Puerto Rico's plight was discussed many times after Maria struck by members of the Electricity Subsector Coordinating Council, an emergency group that brings together utility chief executives and senior federal officials, according to Scott Aaronson of the Edison Electric Institute, the ESCC secretary.
"There were innumerable conversations about how best to support the people of Puerto Rico and the power restoration mission, in the face of an island with financial difficulties and a bankrupt electric company and serious logistical challenges, and a questionable contracting decision with Whitefish," he said.
"It's not that they didn't fill out the mutual assistance request in triplicate and say 'pretty please.' That's not necessary. [But] you have to have a willing patient. This is a territorial government, an electric company that has its own authority," Aaronson added.
"Once the Corps of Engineers was assigned, it was how best to support their contractors and subs.
"We were thrilled when they [PREPA] asked us for help," Aaronson said.
Not until last Thursday, with PREPA's formal request for help finally in hand, did the entire U.S. utility sector roll into action.
Senior industry executives were on a conference call with Energy Secretary Rick Perry and Deputy Secretary Dan Brouillette; PREPA Director Ricardo Ramos; New York Power Authority President Gil Quiniones; and senior officials from DOE, FEMA, the Army Corps, APPA and the Edison Electric Institute, representing investor-owned utilities.
"While yesterday was effectively day one for this new phase in the restoration effort, we know that our fellow citizens in Puerto Rico have been without power for more than a month," EEI President Tom Kuhn said Thursday. "We are committed to resolving problems quickly, and we already are having solutions-oriented conversations, improving supply chain logistics, and dispatching people and equipment to Puerto Rico."
As part of the response, 350 utility personnel and 220 vehicles from public and private electric companies in New York state are headed to Puerto Rico, with more to follow.
Who will direct the recovery?
Meanwhile, direction of the recovery is in play in other venues.
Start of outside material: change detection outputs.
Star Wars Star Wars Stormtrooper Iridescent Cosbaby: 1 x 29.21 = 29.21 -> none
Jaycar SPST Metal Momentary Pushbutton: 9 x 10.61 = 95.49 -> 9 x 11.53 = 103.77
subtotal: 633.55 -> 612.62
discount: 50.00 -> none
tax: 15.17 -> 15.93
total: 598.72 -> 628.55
The memo prepared for today's hearing by Bishop's staff notes that on Oct. 26, the oversight board filed an "urgent motion" with the federal bankruptcy court handling Puerto Rico's case, seeking appointment of the board's revitalization officer, Noel Zamot, as "chief transformation officer" for the island's grid restoration.
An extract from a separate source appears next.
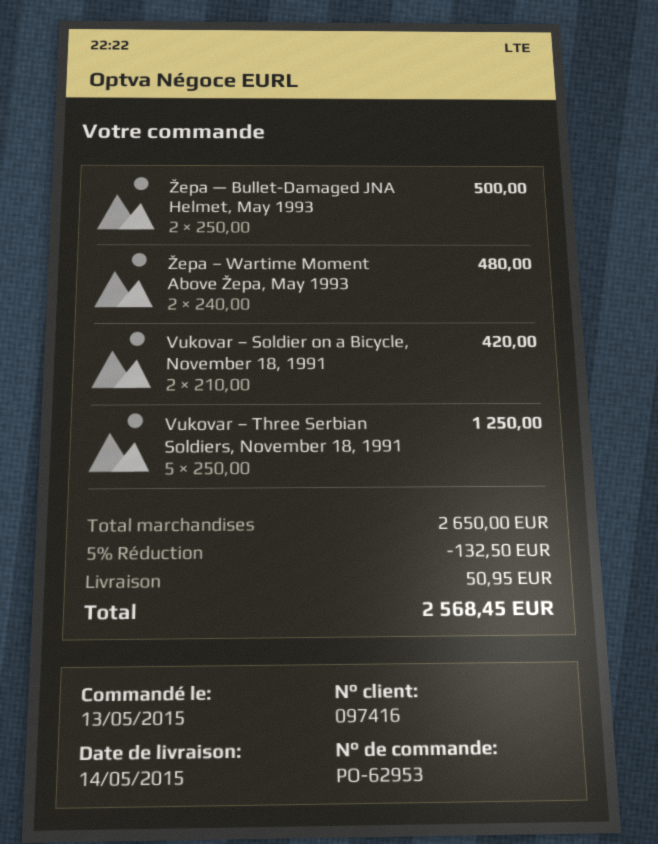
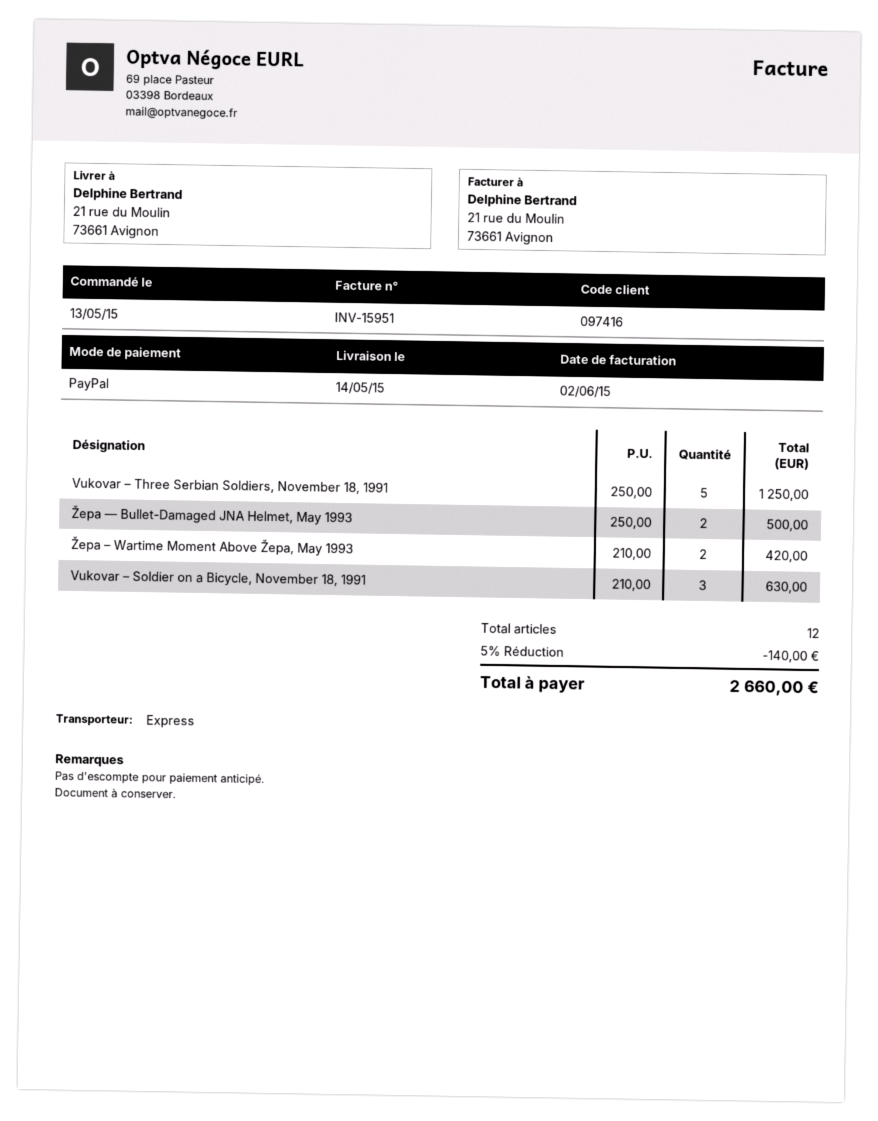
Žepa – Wartime Moment Above Žepa, May 1993: 2 x 240.00 = 480.00 -> 2 x 210.00 = 420.00
Vukovar – Soldier on a Bicycle, November 18, 1991: 2 x 210.00 = 420.00 -> 3 x 210.00 = 630.00
discount: 5% = 132.50 -> 5% = 140.00
shipping: 50.95 -> none
total: 2568.45 -> 2660.00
Zamot is scheduled to appear today before the Natural Resources Committee; Ramos was expected to testify but withdrew late yesterday, pointing to urgent needs at home.
The oversight board seeks to give Zamot authority to "oversee the implementation of PREPA's long and short term plans," "the application process for Federal funds," and management of federal funds disbursed to PREPA to "ensure funds are spent on intended sources and prevent waste," Bishop's staff said.
"Essentially, Mr. Zamot will act as chief executive officer of PREPA, superseding the authority of PREPA's current executive director and governing board," the staff memo said.
But his appointment was challenged on Oct. 27 by Rosselló. "I have no objection to the collaboration. I object to the takeover," the governor said at a news conference. "This goes far beyond their ability within the PROMESA law," he added, referring to the congressional action creating the oversight board.
Zamot's appointment is also contested by holders of Puerto Rico's bonds, which want a court-named receiver in charge instead.
Zamot's expanded role — and the issue of the recovery's leadership — now goes before U.S. District Judge Laura Taylor Swain, in New York, presiding over the commonwealth bankruptcy.